Although Alcobra used to pride itself on having a strong life science institutional shareholder base, a review of the Company's last holder list compiled by Bloomberg reveals that many are fed up with management's continued disappointments and have sold or reduced their holding. Alcobra has burned through more than $70mm of cash and lost $100mm since its IPO. The Company has failed its shareholders and the Board has not exercised its fiduciary duty to shareholders by not taking the necessary steps to change. We believe this is due to a governance structure that does not properly account for management. It should be no surprise then, that Hadas Gelander, the Head of the Accounting Department at Biomedical Management at College of Management, Academic Sciences, who served as external director at the Company from 2013 to 2016, was responsible for approving Dr. Daniely's salary and bonuses. Dr. Daniely is head of the MBA at the same university as Dr. Gelander, the Biomedical Management at College of Management, Academic Sciences.
The Board has shown time and time again, that it is unable to hold management accountable. Accordingly, we are asking shareholders, the true owners of the Company, to replace members of the existing Board as soon as possible and elect our nominees, through an Extraordinary General Meeting.
Our nominees include:
- Jerome Zeldis, M.D., Ph.D, former Chief Medical Officer of Celgene Corporation and CEO Celgene Global Health, currently CMO and President of Clinical Operations Sorrento Therapeutics;
- Kevin Connelly, former CEO of VersaPharm (PE backed, sold to Akorn at $440mm) and former CFO of Taro Pharmaceutical Industries;
- Yuval Yanai, former VP and CFO of Given Imaging (sold to Covidien for $860mm), former VP and CFO of Koor Industries, Nice Systems and Elscint;
- Asher Holzer, Ph.D, Chief Scientific Officer of BioSig, Co-Founder InspireMD;
- Amir Efrati, Founder and Managing Partner, Brosh; and
- Asaf Frumerman, Partner, Brosh.
These director nominees have exceptional track records, and they collectively possess a well-balanced mix of skill sets to ensure that the Board (i) fulfills its duty to provide effective oversight of the Company, (ii) determines the appropriate corporate strategy to create value for the benefit of all shareholders, and (iii) holds management accountable for executing against those objectives.
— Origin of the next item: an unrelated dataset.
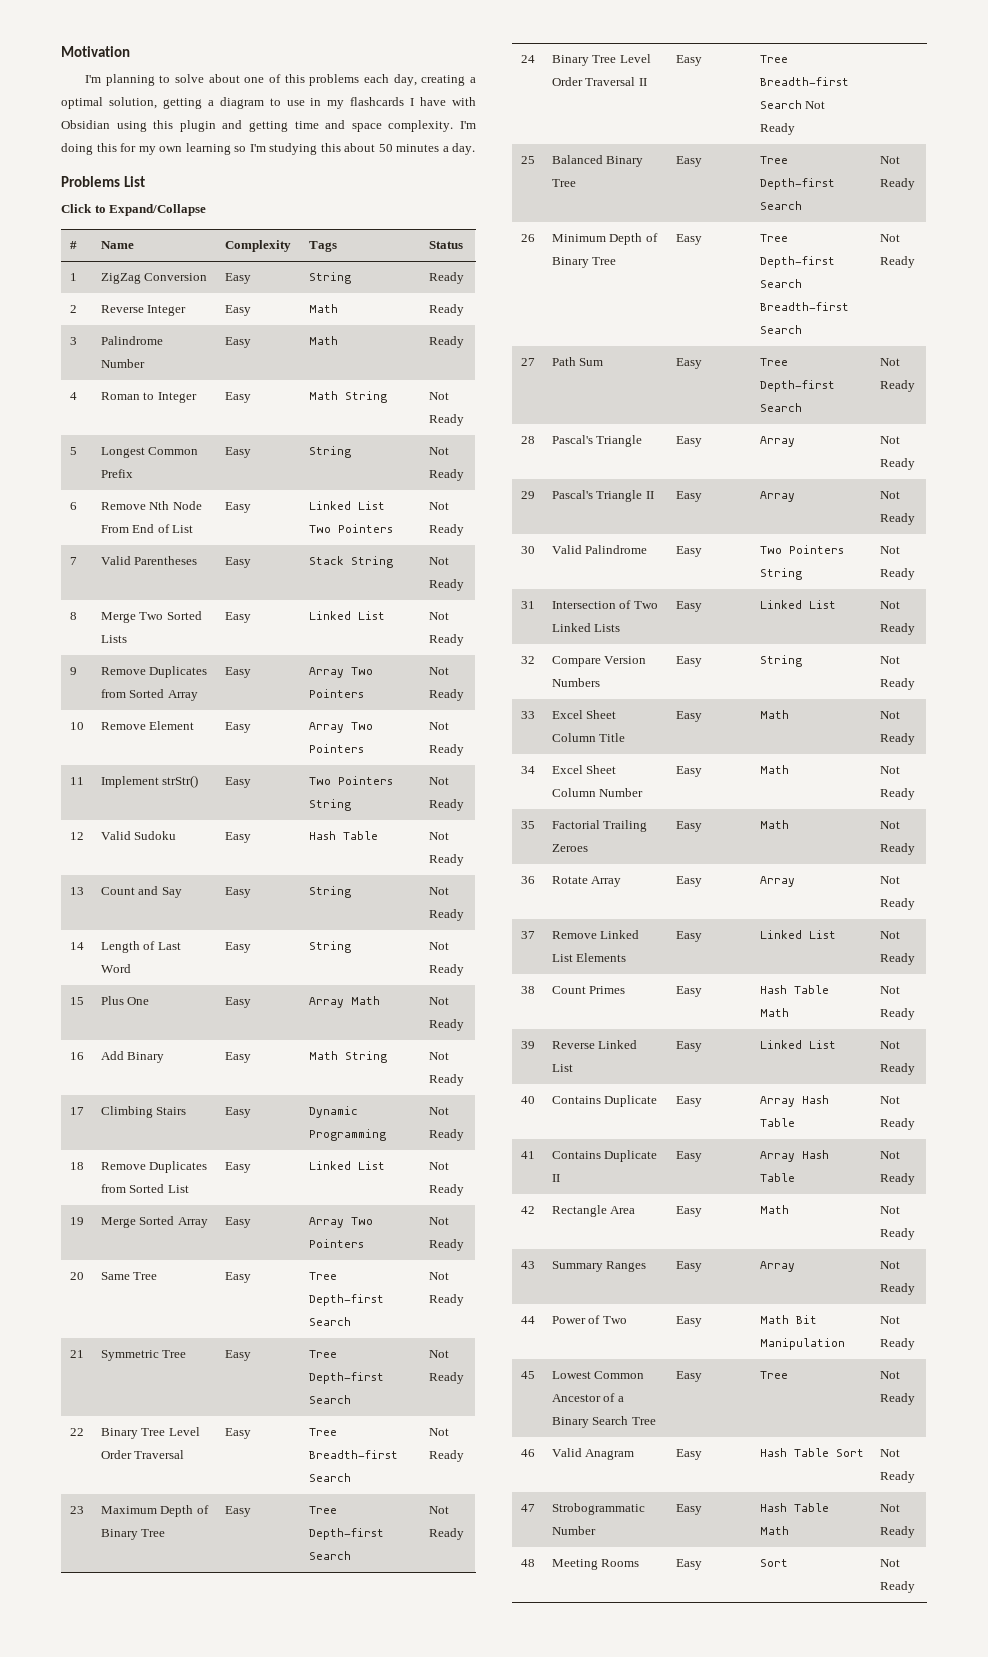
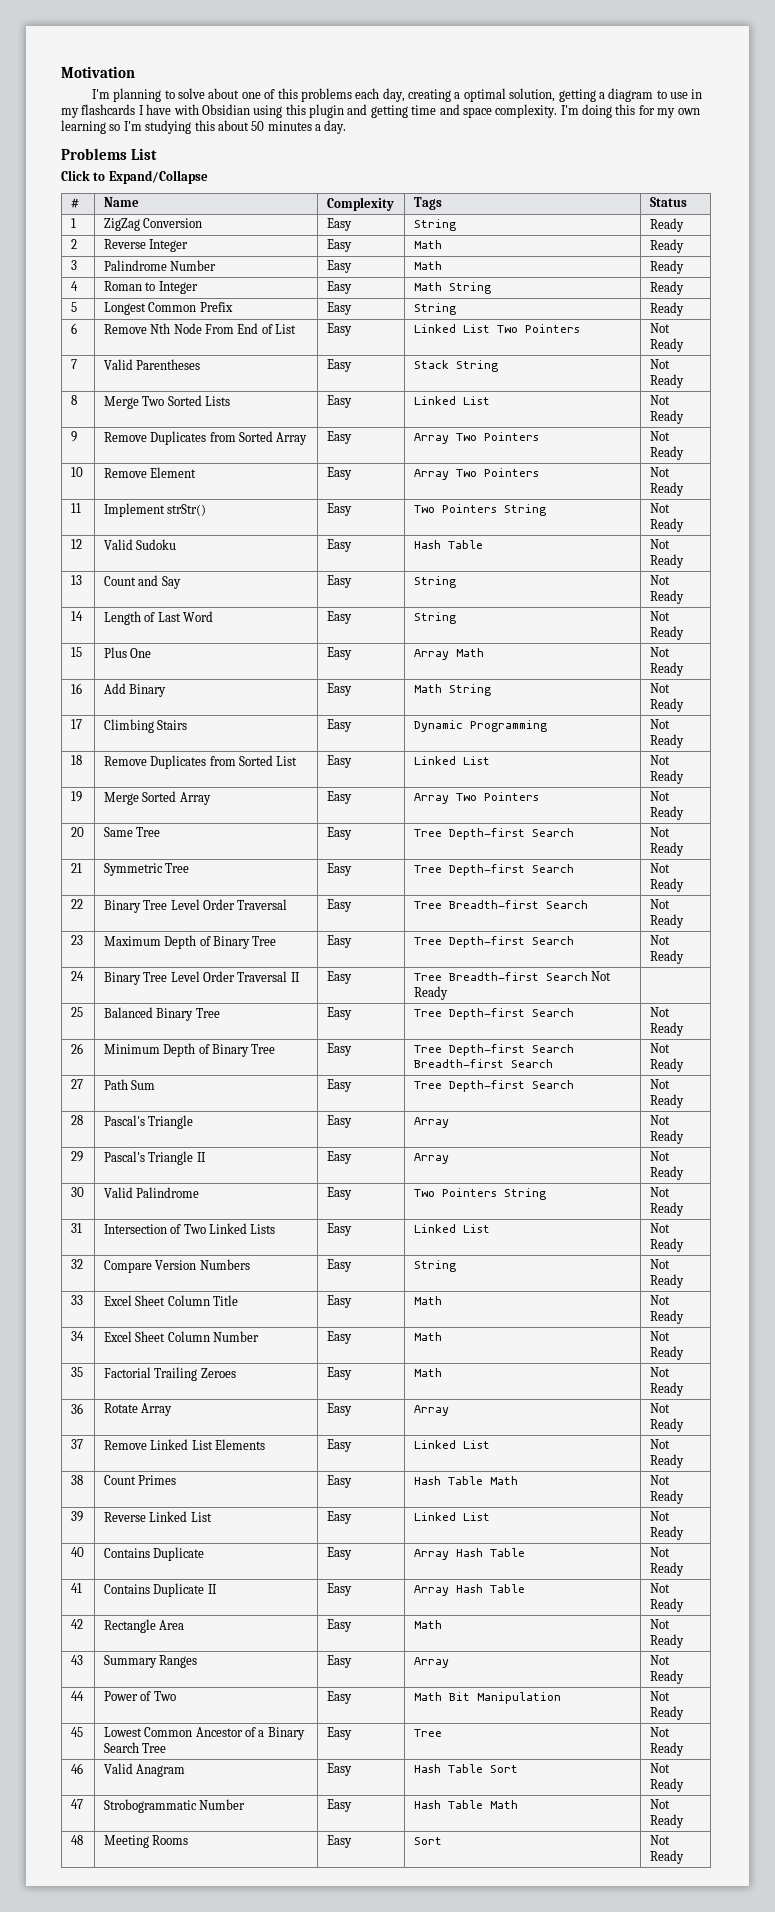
[428,392,449,400] Not -> (491, 288) none
[428,447,449,455] Not -> (456, 309) none

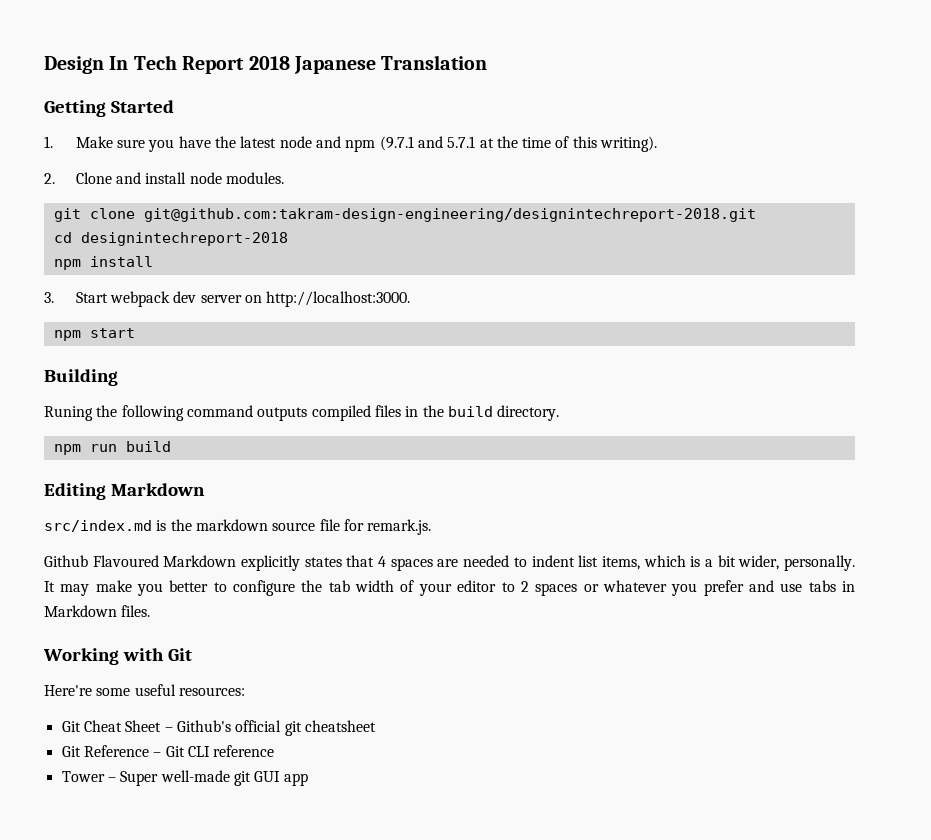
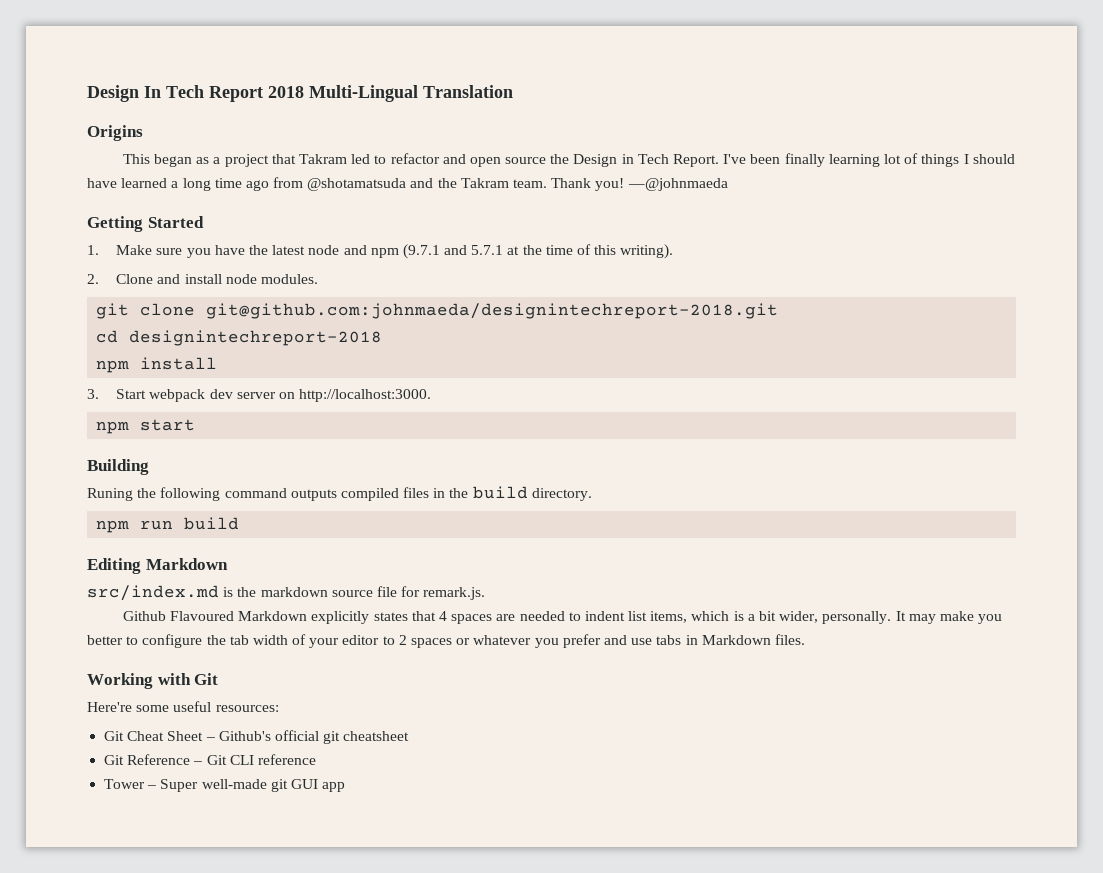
[294,56,376,74] Japanese -> [309,85,418,102] Multi-Lingual
(488, 62) none -> [87,125,143,141] [122,153,1015,167] [87,177,728,191] // Origins // This began as a project that Takram led to refactor and open source the Design in Tech Report. I've been finally learning lot of things I should have learned a long time ago from @shotamatsuda and the Takram team. Thank you! —@johnmaeda
[143,208,756,222] git@github.com:takram-design-engineering/designintechreport-2018.git -> [206,303,779,319] git@github.com:johnmaeda/designintechreport-2018.git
In light of shareholder's concerns that the current management and the Board are not acting in the best interests of all shareholders, Brosh seeks for any newly reconstituted board of directors to examine:
- Personal interests of current management and the Board including but not limited to compensation, transactions, and commitments;
- Decision making processes as required from a public company; and
- Capital allocation decisions.
If our slate is elected, Brosh expects the new board of directors to take the following steps:
- Immediately and drastically, cut the excessive cash burn of shareholder funds;
- Evaluate the existing assets and compare their potential to external options with a committee that has the vested interest and experience in creating shareholder value; and
- Execute and hold management liable to that plan going forward.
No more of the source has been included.